$\def\bb{\mathbb}$ We assume that for any "stability function" $z:\bb Z^r\to\bb C$ and for any "dimension vector" $d\in\bb N^r$ we have a "stacky" invariant $A_z(d)\in\bb Q(y)$ "counting" $z$-semistable objects. $\def\ang#1{\left<#1\right>}$ We assume that the lattice $\bb Z^r$ is equipped with a skew-symmetric form $\ang{-,-}$ and we equip $\bb Q(y)[x_1,\dots,x_r]$ with the corresponding twisted product (the quantum affine plane). The above invariants are assumed to satisfy the property that (in the quantum affine plane) $$A_{total}=\prod^\to_{\ell}A_{z,\ell},\qquad A_{z,\ell}=1+\sum_{z(d)\in\ell}A_z(d)x^d,$$ is independent of $z$, where the product runs over rays $\ell$ in the upper half-plane ordered clockwise. We can compute invariants $A_z(d)$ for any $z$ if they are known for one $z$, in particular, if $A_{total}$ is known (we can use the algorithm from arXiv:math/0204059). Such transformations between invariants for different stability parameters are known as wall-crossing formulas and are computed here.
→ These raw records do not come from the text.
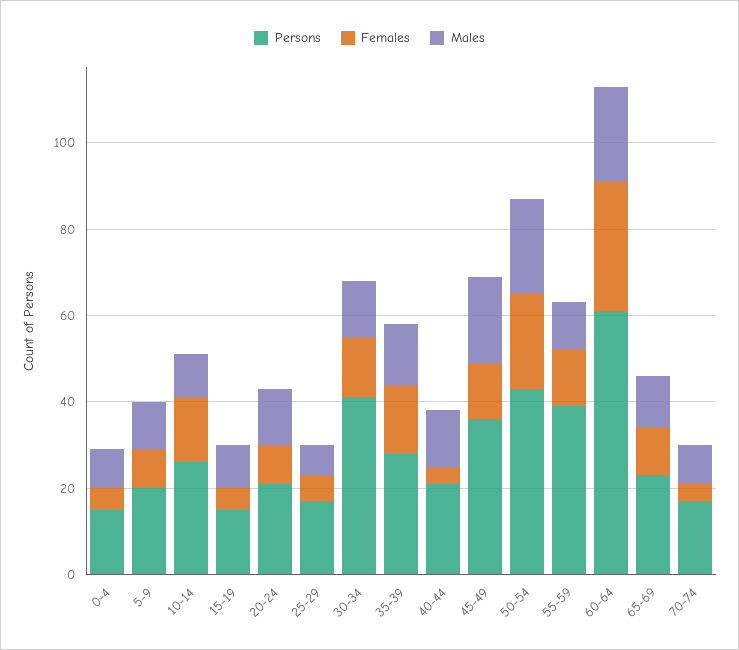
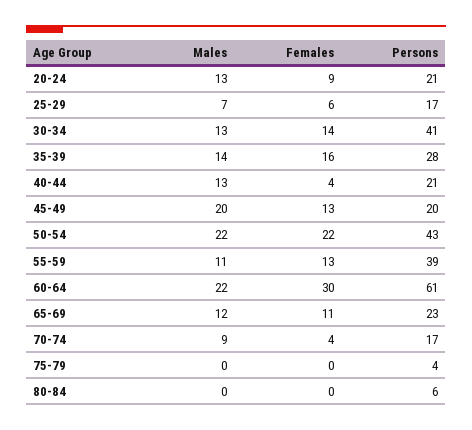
Persons, 0-4: 15 -> none
Females, 0-4: 5 -> none
Males, 0-4: 10 -> none
Persons, 5-9: 20 -> none
Females, 5-9: 10 -> none
Males, 5-9: 10 -> none
Persons, 10-14: 25 -> none
Females, 10-14: 15 -> none
Males, 10-14: 10 -> none
Persons, 15-19: 15 -> none
Females, 15-19: 5 -> none
Males, 15-19: 10 -> none
Persons, 45-49: 35 -> 20
Males, 75-79: none -> 0
Females, 75-79: none -> 0
Persons, 75-79: none -> 4
Males, 80-84: none -> 0
Females, 80-84: none -> 0
Persons, 80-84: none -> 6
$\def\Om{\Omega}\def\Exp{\operatorname{Exp}}\def\rbr#1{\left(#1\right)}$ We are also interested in invariants $\bar\Om_z(d)$, $\Om_z(d)$ (rational and integer DT invariants respectively) given by the formulas $$A_{z,\ell}=\exp\rbr{\frac{\sum_{z(d)\in\ell}\bar\Om_z(d)x^d}{y^{-1}-y}} =\Exp\rbr{\frac{\sum_{z(d)\in\ell}\Om_z(d)x^d}{y^{-1}-y}}.$$
For a quiver $Q$ without relations, we have $$A_z(d)=(-y)^{\chi(d,d)}\frac{[R_z(Q,d)]}{[GL_d]},$$ where $\chi$ is the Euler form of $Q$ and $R_z(Q,d)\subset R(Q,d)=\bigoplus_{a:i\to j}Hom(k^{d_i},k^{d_j})$ is a subspace of $z$-semistable representations. In particular, for the trivial stability $z$, we have $R_{z}(Q,d)=R(Q,d)$ and immediately obtain $A_{total}(d)$. This formula can be used to compute all other invariants.
import os, sys
module_path = os.path.abspath(os.path.join('..'))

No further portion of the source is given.